Segundo a pesquisa, a carga cognitiva aumenta com a convivência de diferentes plataformas de IA, aliado à necessidade de revisar conteúdos gerados automaticamente. A fadiga tende a se prolongar após jornadas longas, com maior efeito sobre quem utiliza IA com mais intensidade.
A combinação de estímulos constantes e a correção de resultados produzidos pela IA pode exigir atenção contínua. Em áreas como programação e análise de dados, a checagem detalhada é comum, elevando o esforço mental.
Paradoxo da IA no trabalho
O uso da IA não afeta a todos de forma igual. Em tarefas repetitivas, a tecnologia pode reduzir o burnout, aumentando eficiência. Quando ampliam-se a complexidade e a supervisão necessária, o efeito é justamente o oposto.
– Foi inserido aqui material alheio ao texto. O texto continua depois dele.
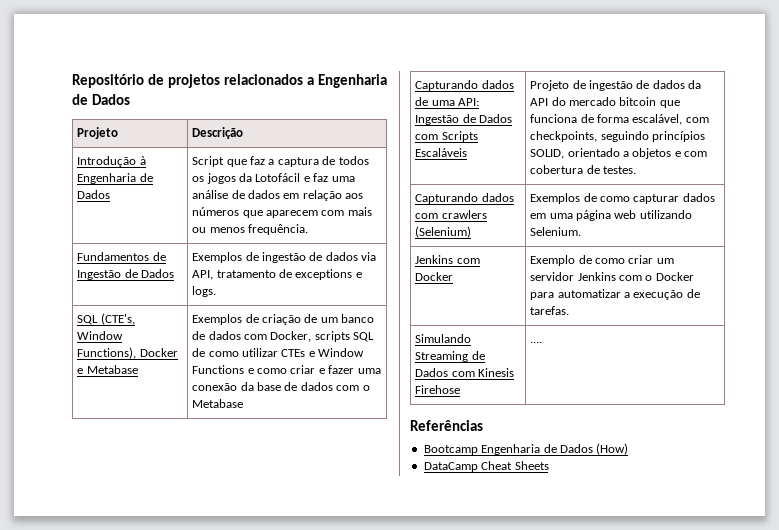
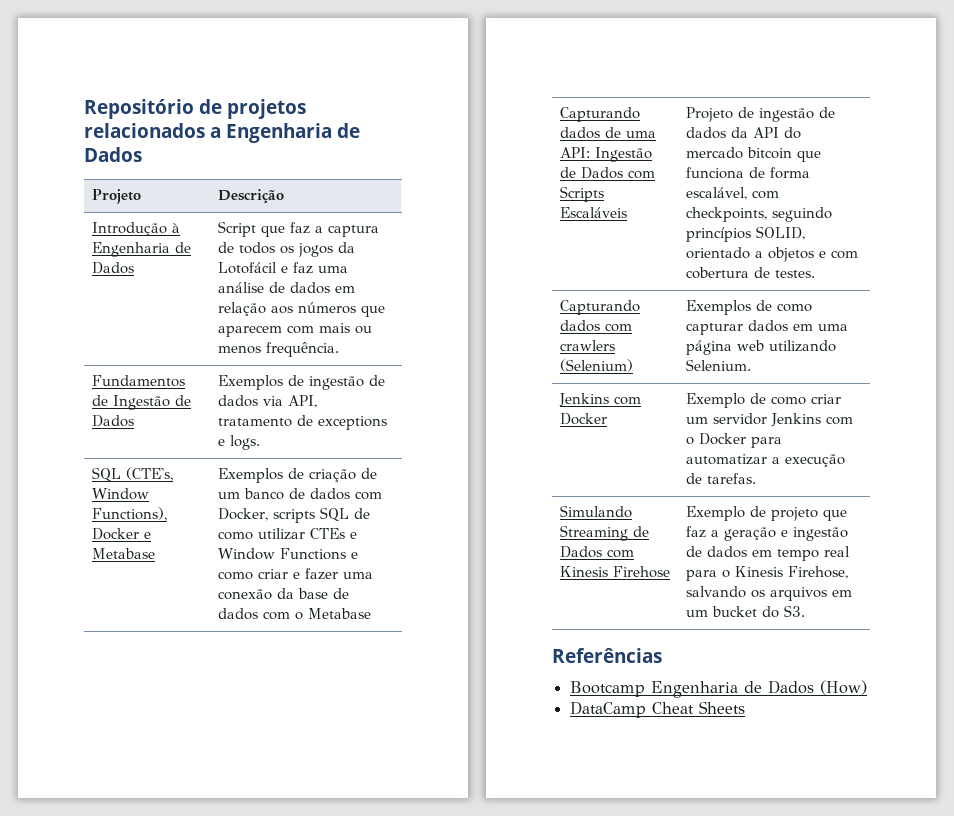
[530,341,543,343] .... -> [686,506,848,521] [686,526,849,541] [686,546,851,561] [686,566,849,581] [686,586,853,601] [686,605,806,618] Exemplo de projeto que faz a geração e ingestão de dados em tempo real para o Kinesis Firehose, salvando os arquivos em um bucket do S3.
Isso mostra que o problema não reside apenas na tecnologia, mas na forma como ela é integrada ao dia a dia. Equilibrar automação e controle humano é essencial para a saúde mental no trabalho.
Caminhos para reduzir a sobrecarga
Especialistas sugerem limitar o uso simultâneo de ferramentas, priorizar atividades com valor agregado pela IA e estabelecer pausas durante o dia. Tais práticas ajudam a reduzir a carga cognitiva e manter a qualidade do trabalho.
A IA continua como aliada potente, desde que haja equilíbrio entre produtividade e bem-estar. Com o avanço tecnológico, compreender os limites do cérebro humano é crucial para manter desempenho sem comprometer a saúde.